Items from a dataset

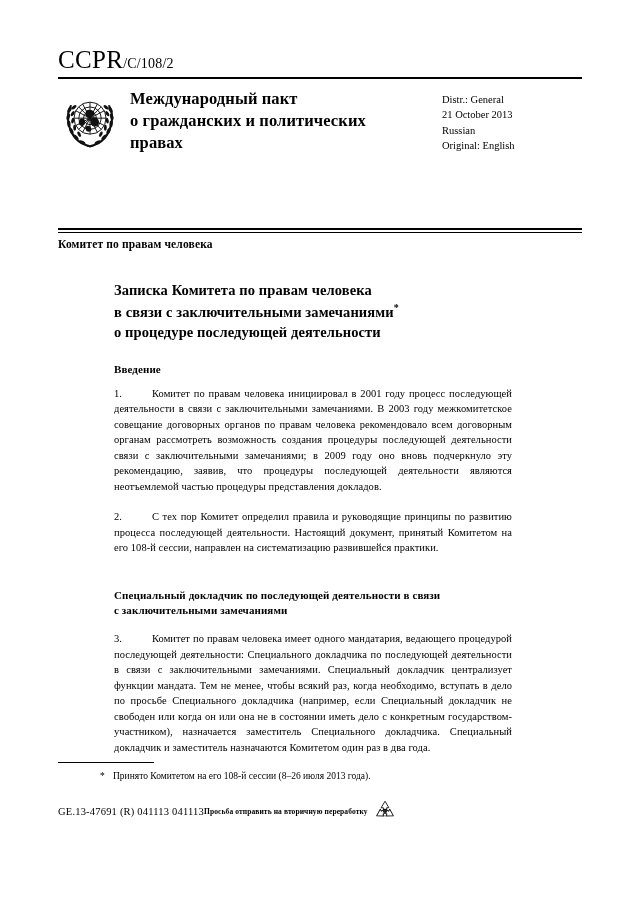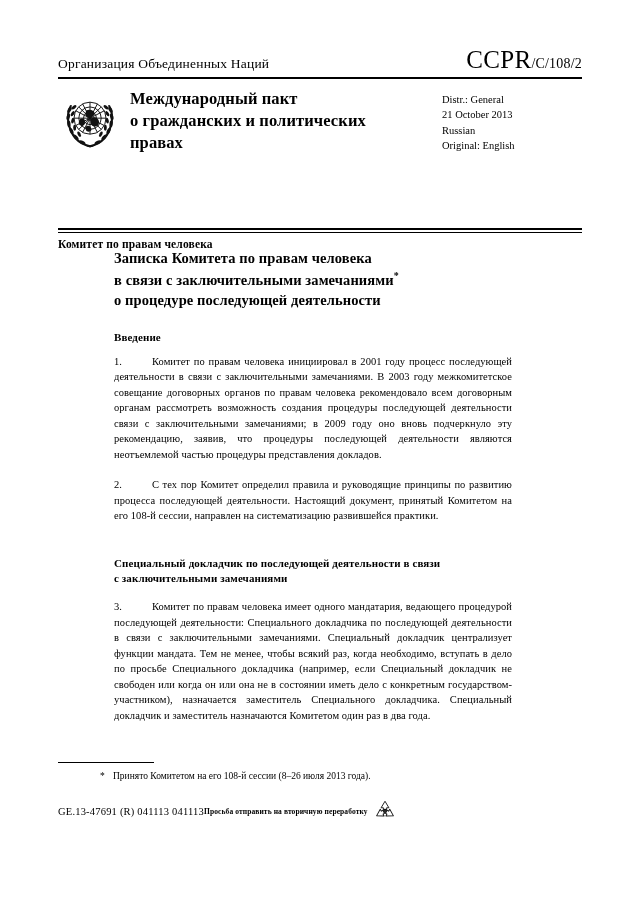"Организация Объединенных Наций" div.org-name { html: <div>Организация Объединенных Наций</div> -> none }
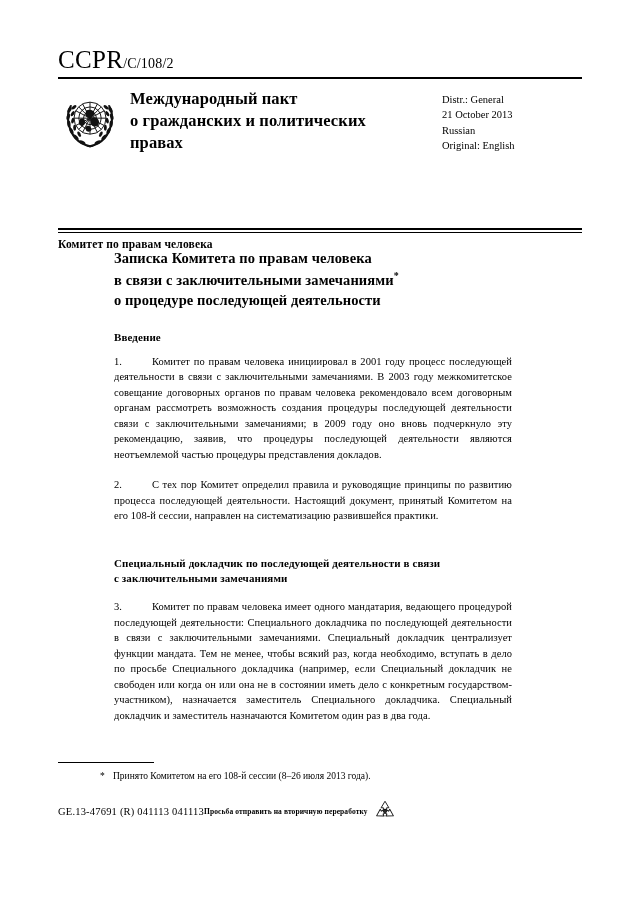"Записка Комитета по правам человека" .content { top: 248px -> 280px }
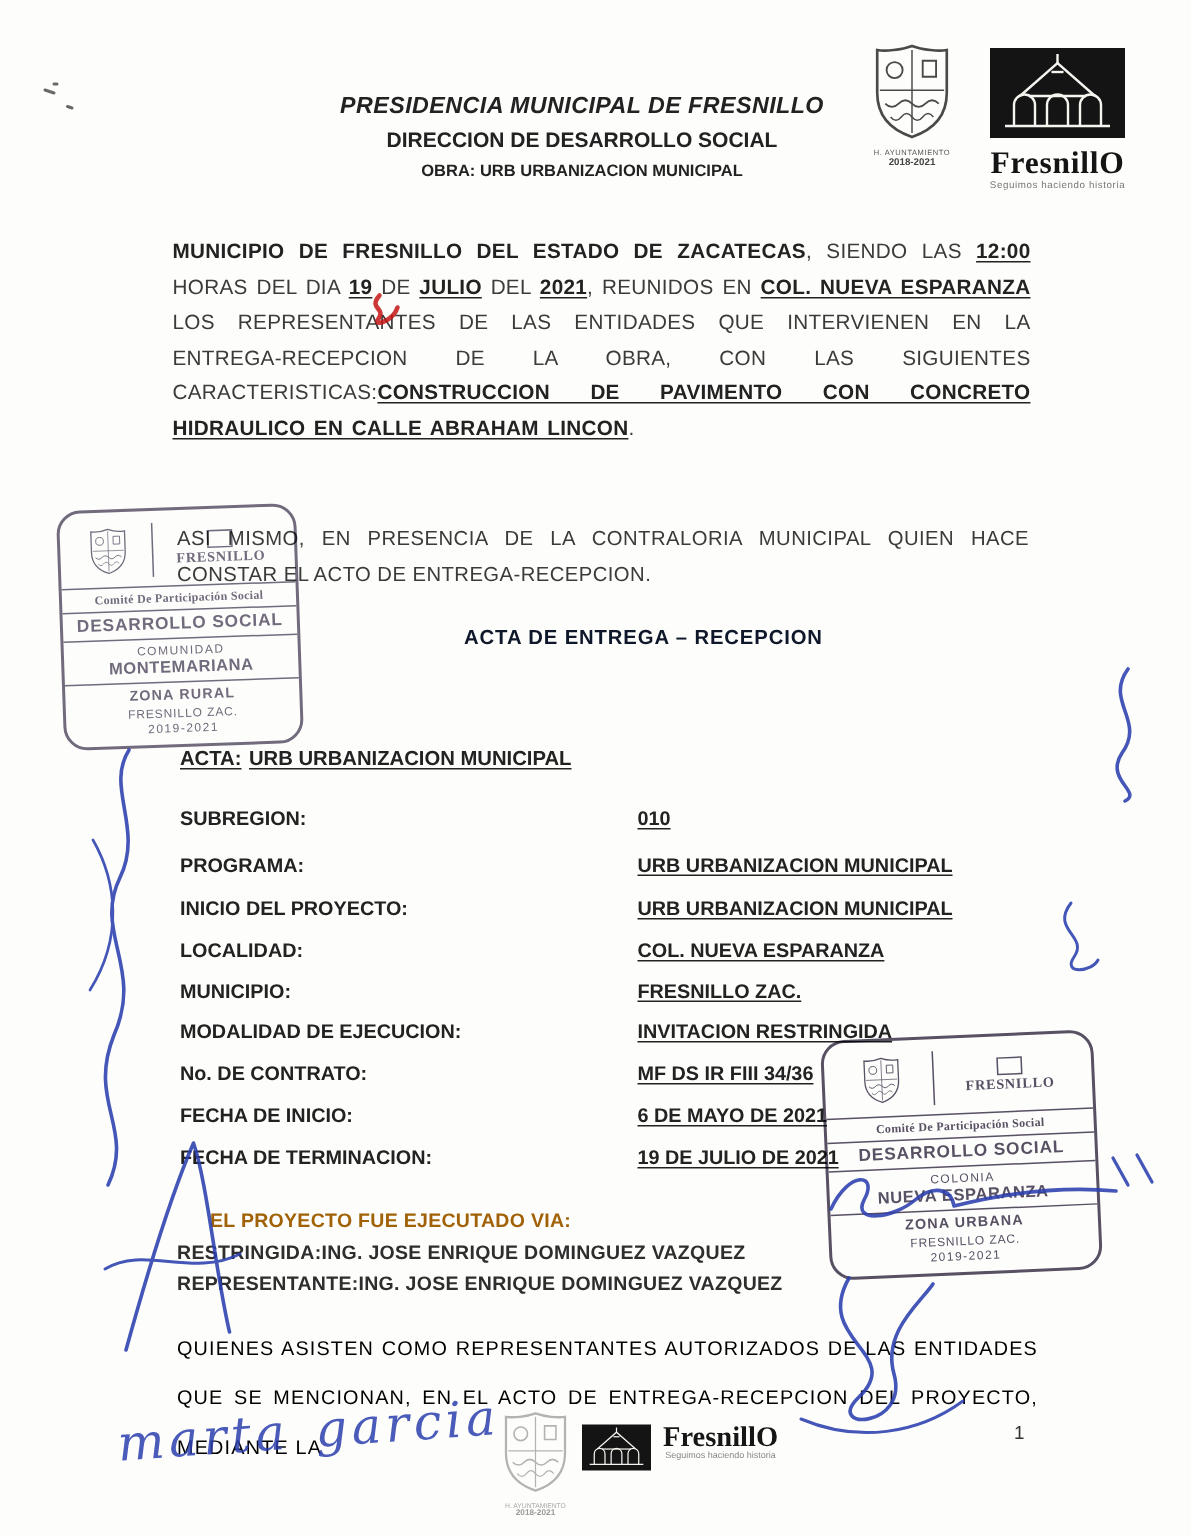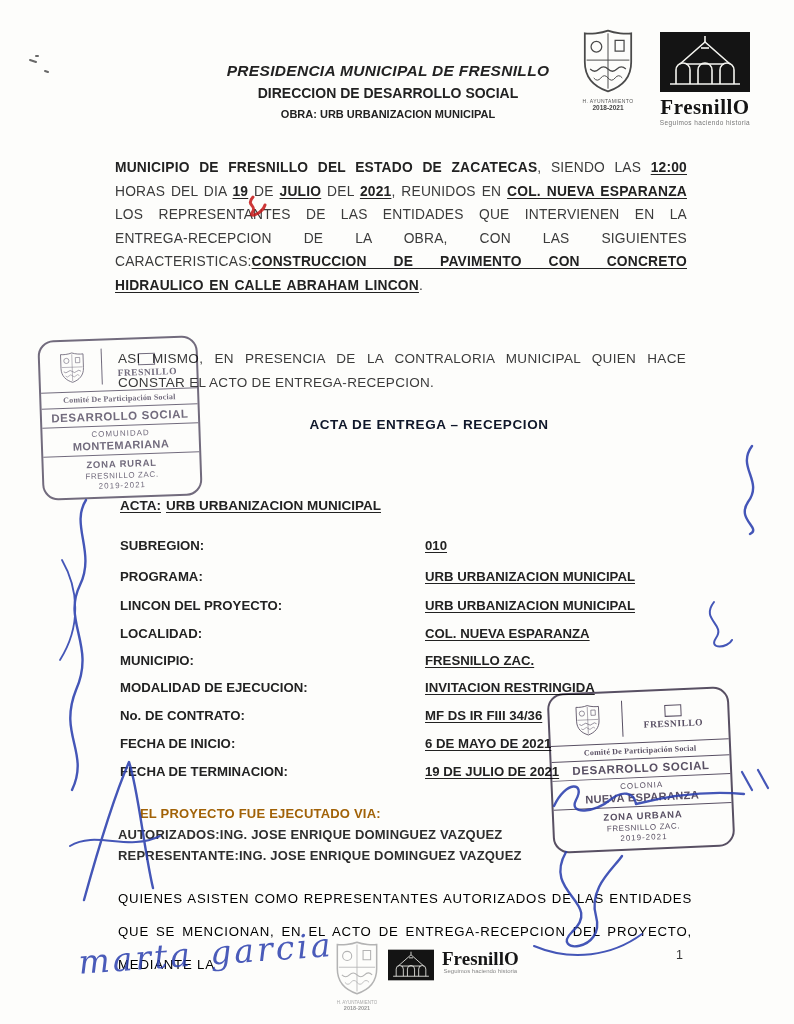"LINCON DEL PROYECTO:" span.f-label { text: LINCON -> INICIO }
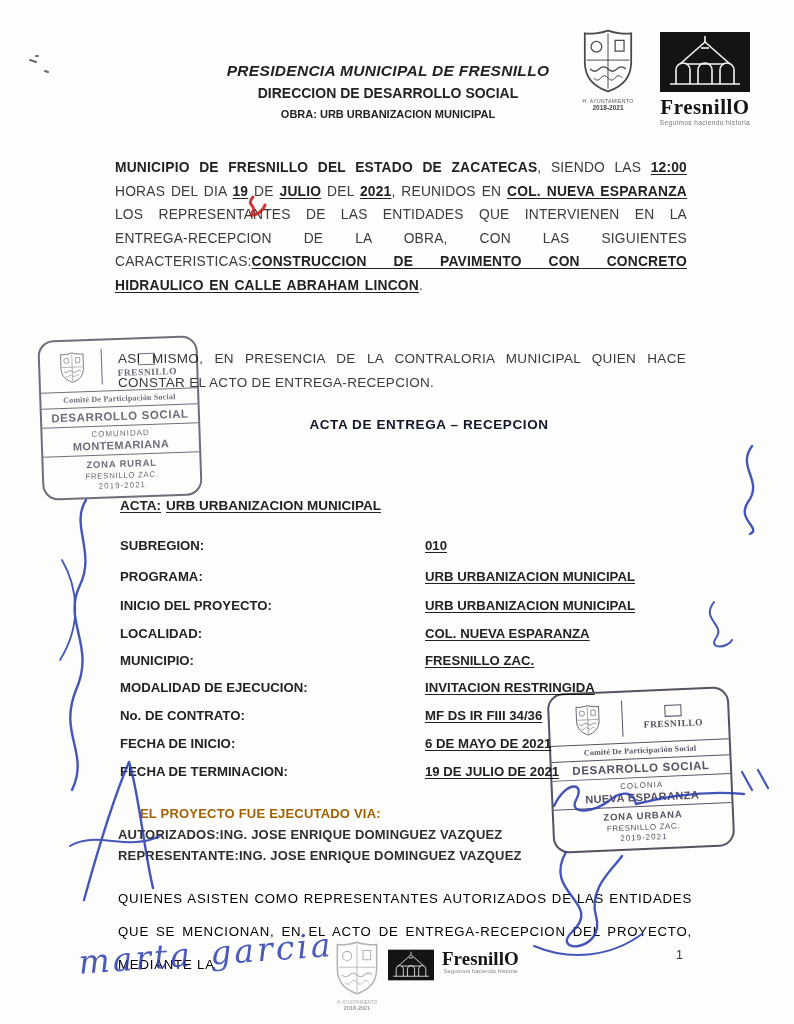"AUTORIZADOS:" span { text: AUTORIZADOS -> RESTRINGIDA }
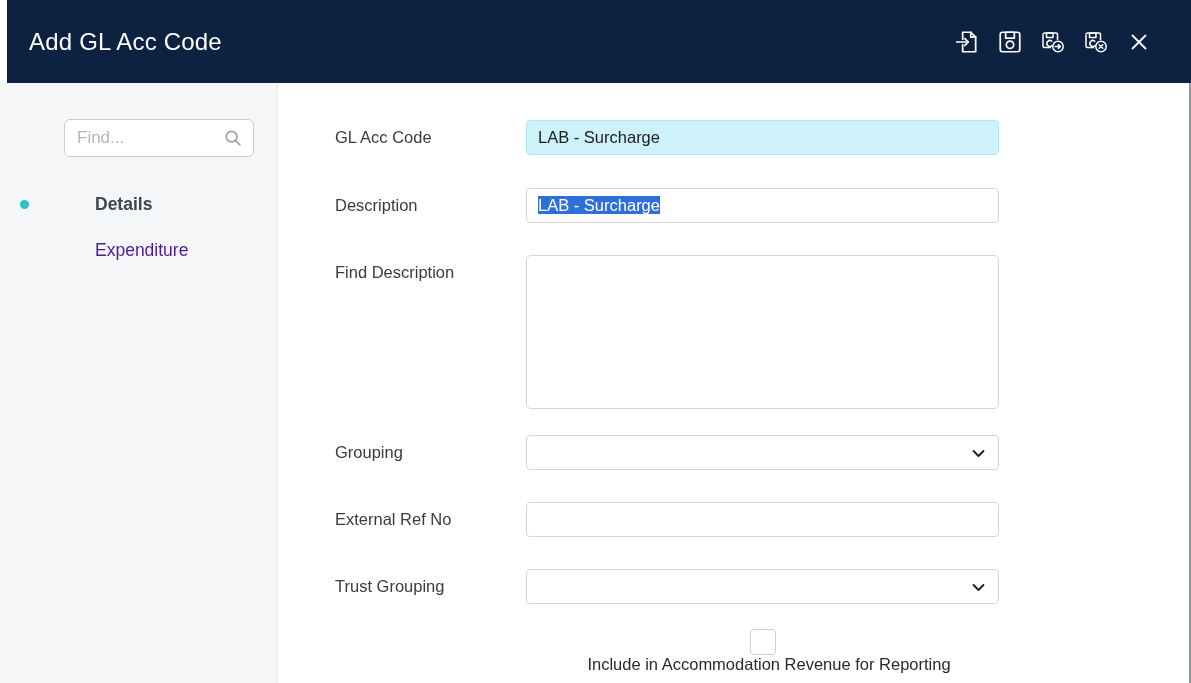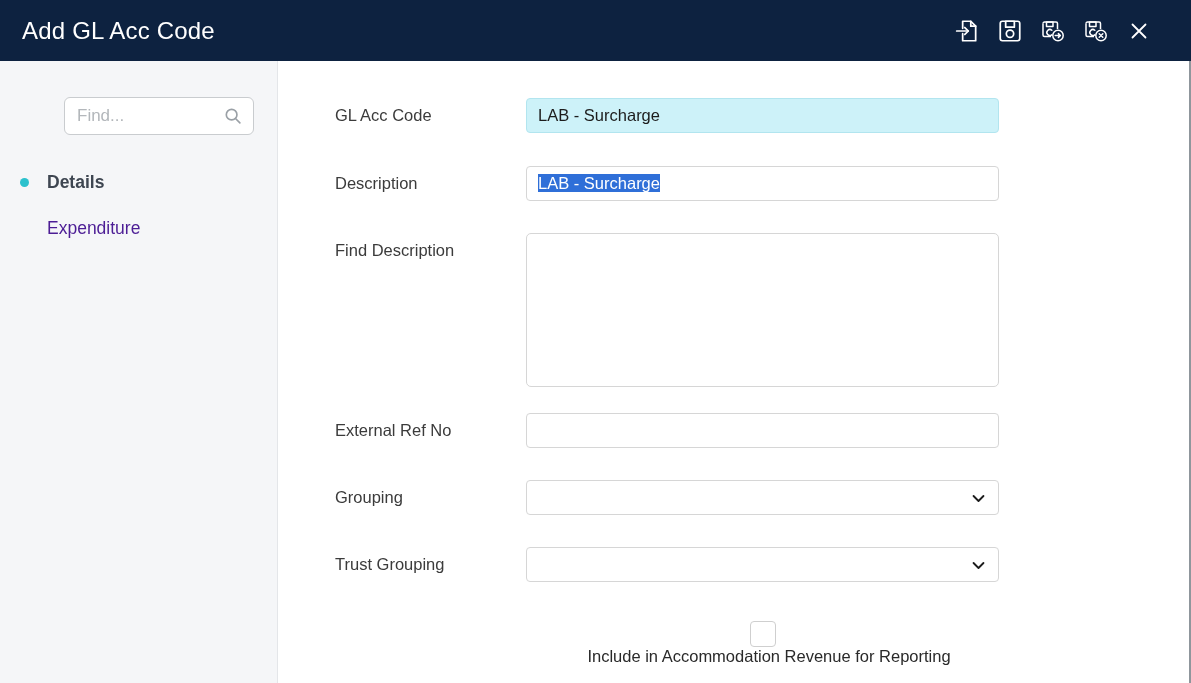"Add GL Acc Code" .header { height: 61px -> 83px; margin-left: none -> 7px }
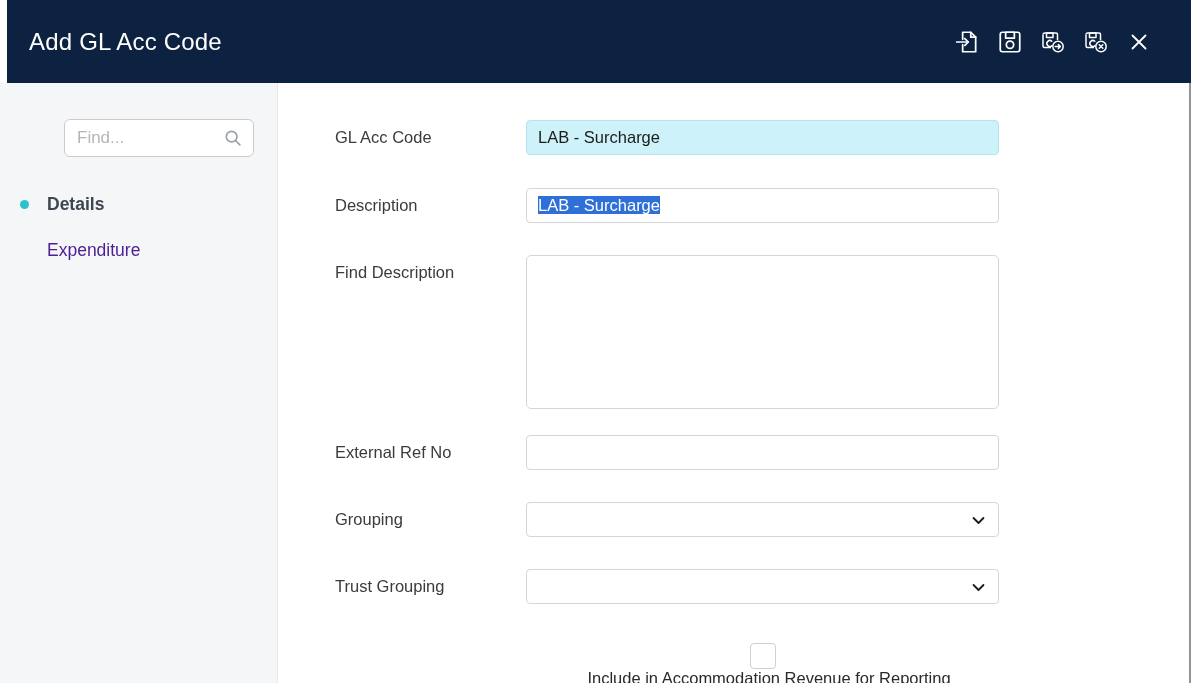"Details" .nav-item { gap: none -> 48px }
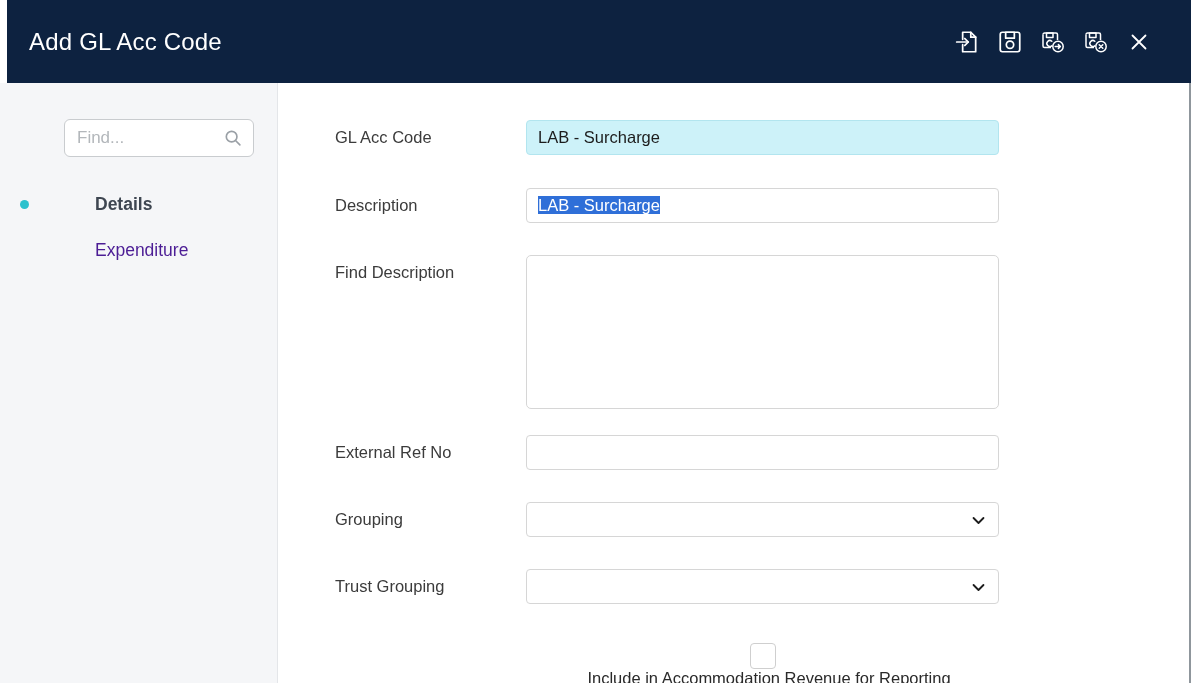"External Ref No" div.row { order: before "Grouping" -> after "Grouping" }
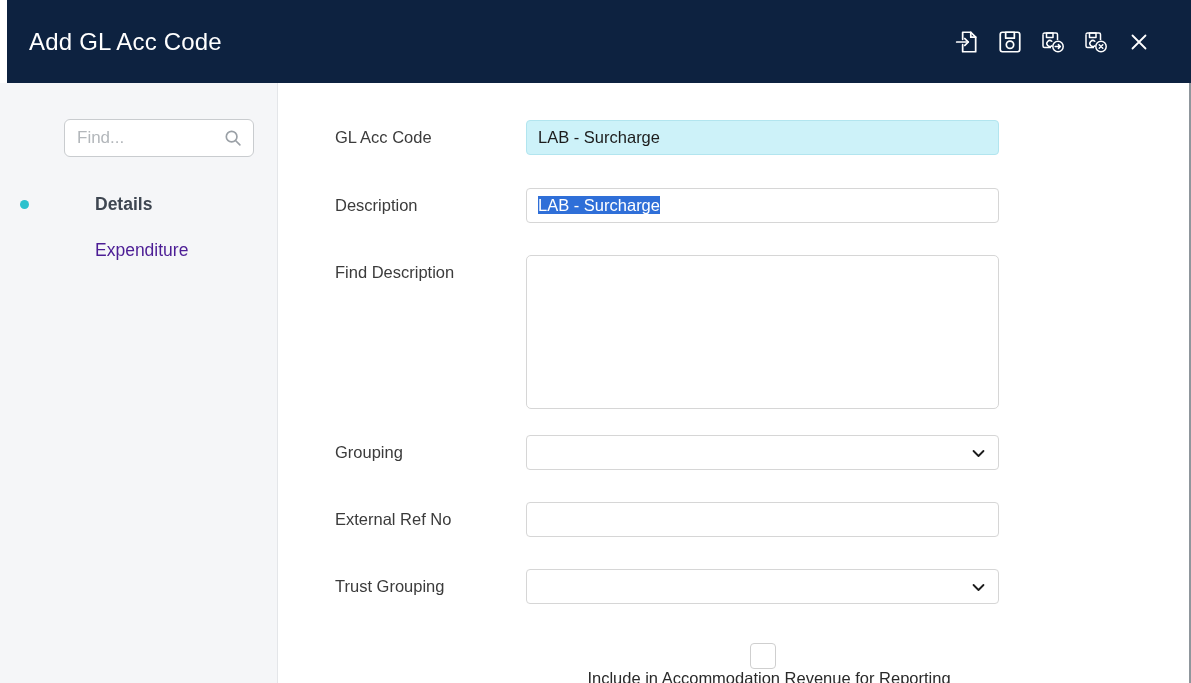"Trust Grouping" .mb-trust { margin-bottom: 39px -> 25px }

--- TASK ---
What is needed is a word-for-word copy of the data, minus its pictures.

--- ANSWER SPACE ---
"Организация Объединенных Наций" div.org-name { html: <div>Организация Объединенных Наций</div> -> none }
"Записка Комитета по правам человека" .content { top: 248px -> 280px }
"LINCON DEL PROYECTO:" span.f-label { text: LINCON -> INICIO }
"AUTORIZADOS:" span { text: AUTORIZADOS -> RESTRINGIDA }
"Add GL Acc Code" .header { height: 61px -> 83px; margin-left: none -> 7px }
"Details" .nav-item { gap: none -> 48px }
"External Ref No" div.row { order: before "Grouping" -> after "Grouping" }
"Trust Grouping" .mb-trust { margin-bottom: 39px -> 25px }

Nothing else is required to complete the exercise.